__Task statement__:
Go through the entries below and give the number of lines that have the string "完成下列步驟", and only that.

__Data listing__:
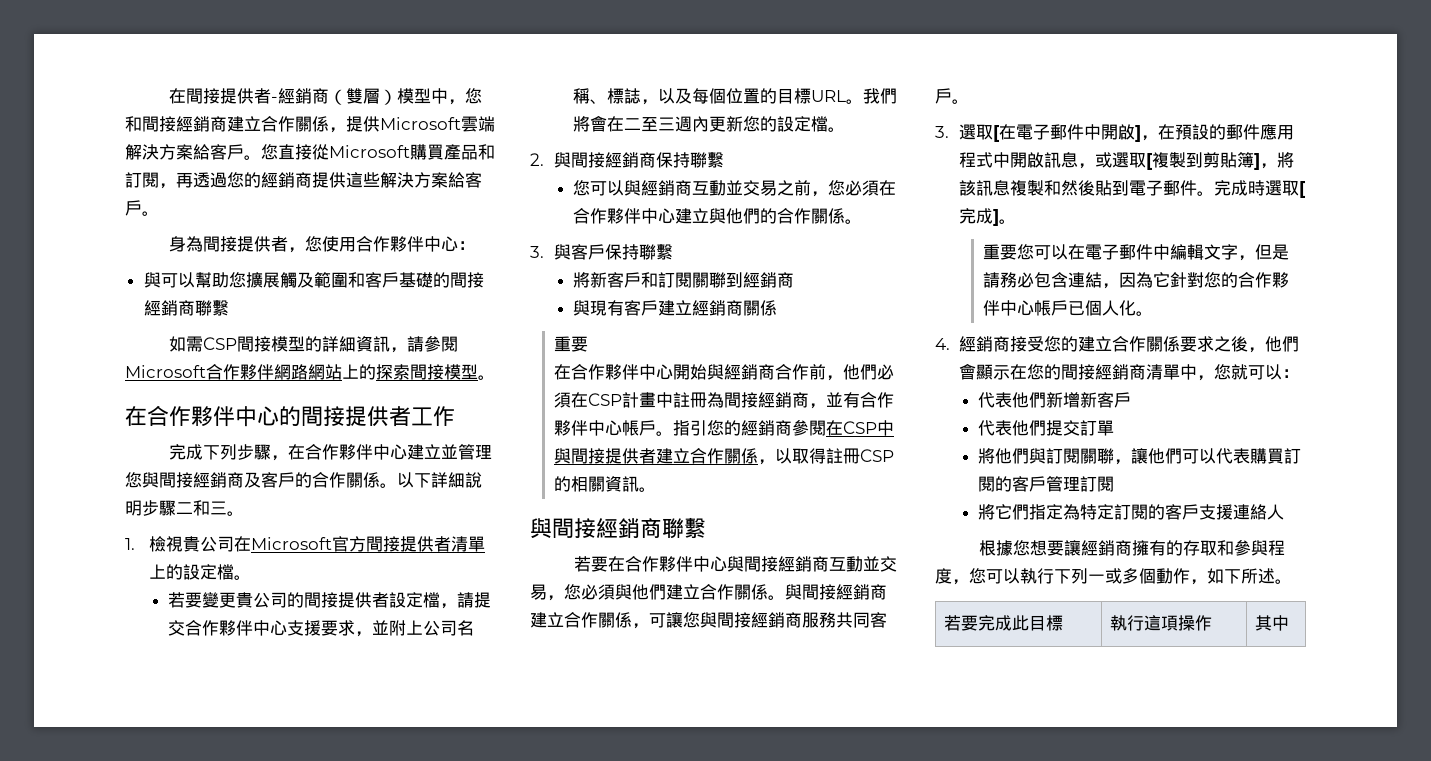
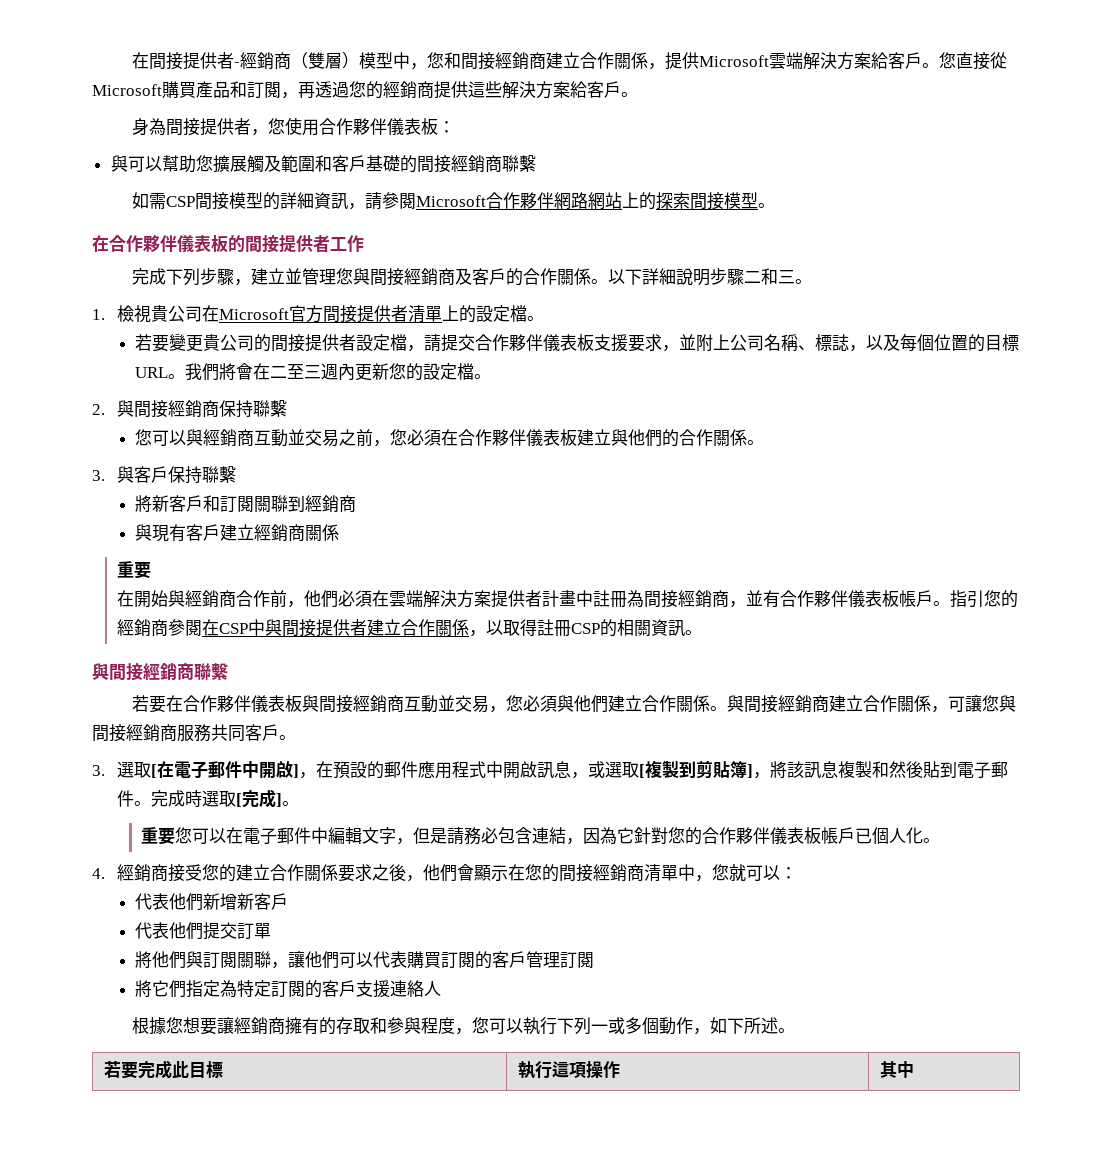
- 身為間接提供者，您使用合作夥伴中心：
+ 身為間接提供者，您使用合作夥伴儀表板：
- 在合作夥伴中心的間接提供者工作
+ 在合作夥伴儀表板的間接提供者工作
- 完成下列步驟，在合作夥伴中心建立並管理您與間接經銷商及客戶的合作關係。
+ 完成下列步驟，建立並管理您與間接經銷商及客戶的合作關係。
- 若要變更貴公司的間接提供者設定檔，請提交合作夥伴中心支援要求，並附上公司名稱、標誌，以及每個位置的目標URL。
+ 若要變更貴公司的間接提供者設定檔，請提交合作夥伴儀表板支援要求，並附上公司名稱、標誌，以及每個位置的目標URL。
- 您可以與經銷商互動並交易之前，您必須在合作夥伴中心建立與他們的合作關係。
+ 您可以與經銷商互動並交易之前，您必須在合作夥伴儀表板建立與他們的合作關係。
- 在合作夥伴中心開始與經銷商合作前，他們必須在CSP計畫中註冊為間接經銷商，並有合作夥伴中心帳戶。
+ 在開始與經銷商合作前，他們必須在雲端解決方案提供者計畫中註冊為間接經銷商，並有合作夥伴儀表板帳戶。
- 若要在合作夥伴中心與間接經銷商互動並交易，您必須與他們建立合作關係。
+ 若要在合作夥伴儀表板與間接經銷商互動並交易，您必須與他們建立合作關係。
- 重要您可以在電子郵件中編輯文字，但是請務必包含連結，因為它針對您的合作夥伴中心帳戶已個人化。
+ 重要您可以在電子郵件中編輯文字，但是請務必包含連結，因為它針對您的合作夥伴儀表板帳戶已個人化。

__Response for this exercise__:
2